→ **WHAT THE TASK ASKS**
Every record below should be transcribed exactly. Omit the images.

→ **Before and after images**
[Start of section]

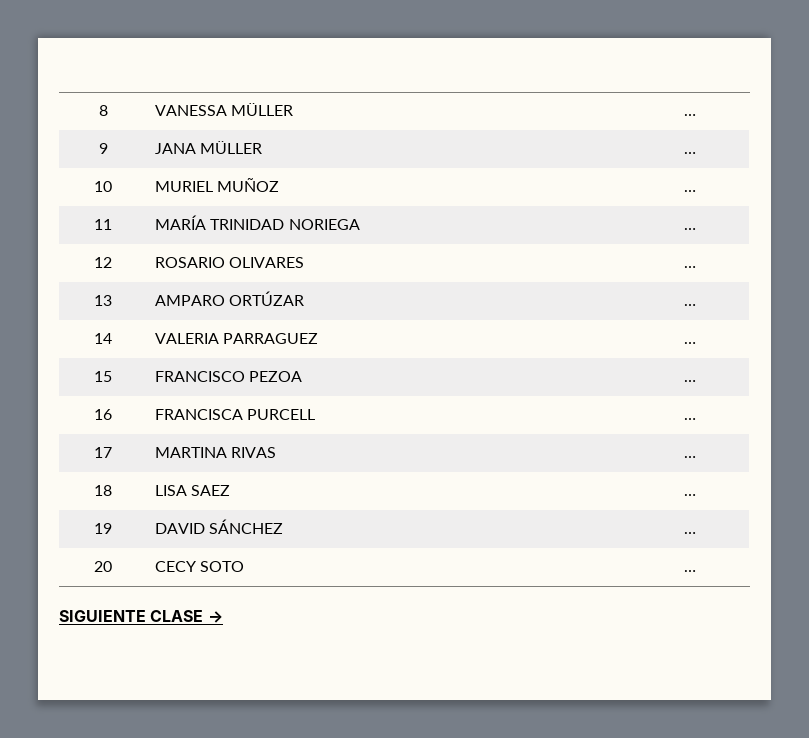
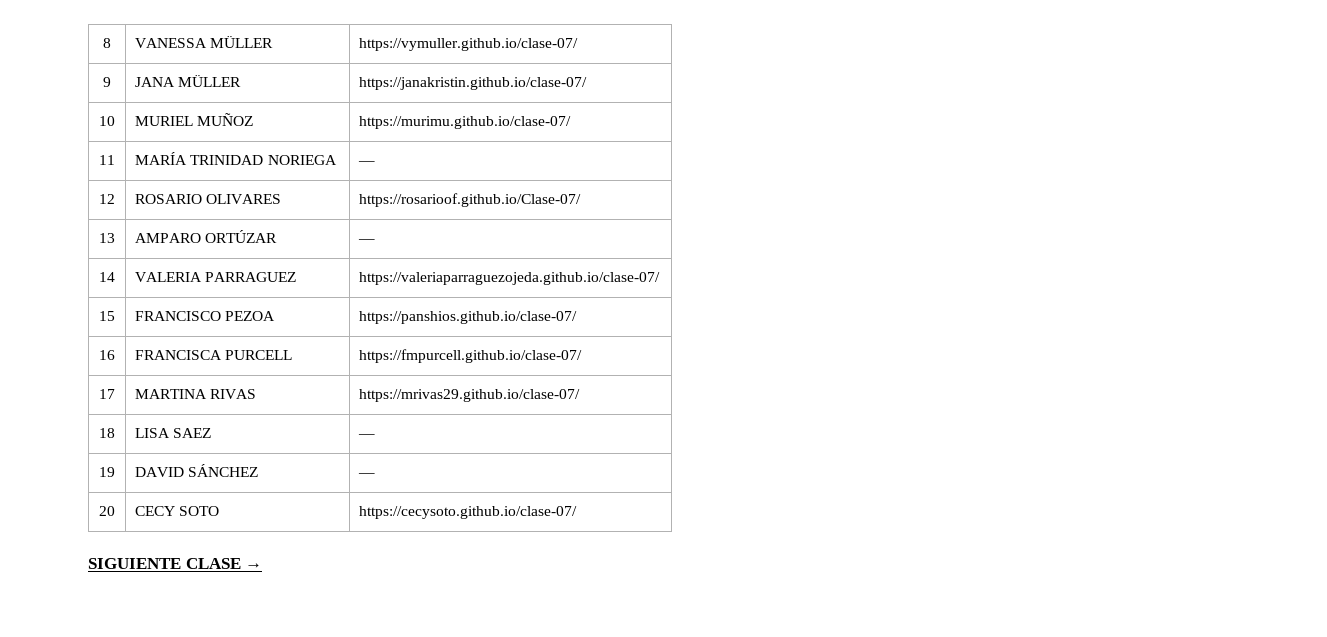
[684,114,697,116] … -> [359,38,579,51] https://vymuller.github.io/clase-07/
[684,152,697,154] … -> [359,77,588,90] https://janakristin.github.io/clase-07/
[684,190,697,192] … -> [359,116,572,129] https://murimu.github.io/clase-07/
[684,228,697,230] … -> [358,161,376,165] —
[684,266,697,268] … -> [359,193,582,207] https://rosarioof.github.io/Clase-07/
[684,304,697,306] … -> [358,239,376,243] —
[684,342,697,344] … -> [359,272,661,285] https://valeriaparraguezojeda.github.io/clase-07/
[684,380,697,382] … -> [359,311,578,324] https://panshios.github.io/clase-07/
[684,418,697,420] … -> [359,349,583,363] https://fmpurcell.github.io/clase-07/
[684,456,697,458] … -> [359,389,581,402] https://mrivas29.github.io/clase-07/
[684,494,697,496] … -> [358,434,376,438] —
[684,532,697,534] … -> [358,473,376,477] —
[684,570,697,572] … -> [359,506,578,519] https://cecysoto.github.io/clase-07/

[End of section]

→ **WRITTEN ANSWER**
[684,114,697,116] … -> [359,38,579,51] https://vymuller.github.io/clase-07/
[684,152,697,154] … -> [359,77,588,90] https://janakristin.github.io/clase-07/
[684,190,697,192] … -> [359,116,572,129] https://murimu.github.io/clase-07/
[684,228,697,230] … -> [358,161,376,165] —
[684,266,697,268] … -> [359,193,582,207] https://rosarioof.github.io/Clase-07/
[684,304,697,306] … -> [358,239,376,243] —
[684,342,697,344] … -> [359,272,661,285] https://valeriaparraguezojeda.github.io/clase-07/
[684,380,697,382] … -> [359,311,578,324] https://panshios.github.io/clase-07/
[684,418,697,420] … -> [359,349,583,363] https://fmpurcell.github.io/clase-07/
[684,456,697,458] … -> [359,389,581,402] https://mrivas29.github.io/clase-07/
[684,494,697,496] … -> [358,434,376,438] —
[684,532,697,534] … -> [358,473,376,477] —
[684,570,697,572] … -> [359,506,578,519] https://cecysoto.github.io/clase-07/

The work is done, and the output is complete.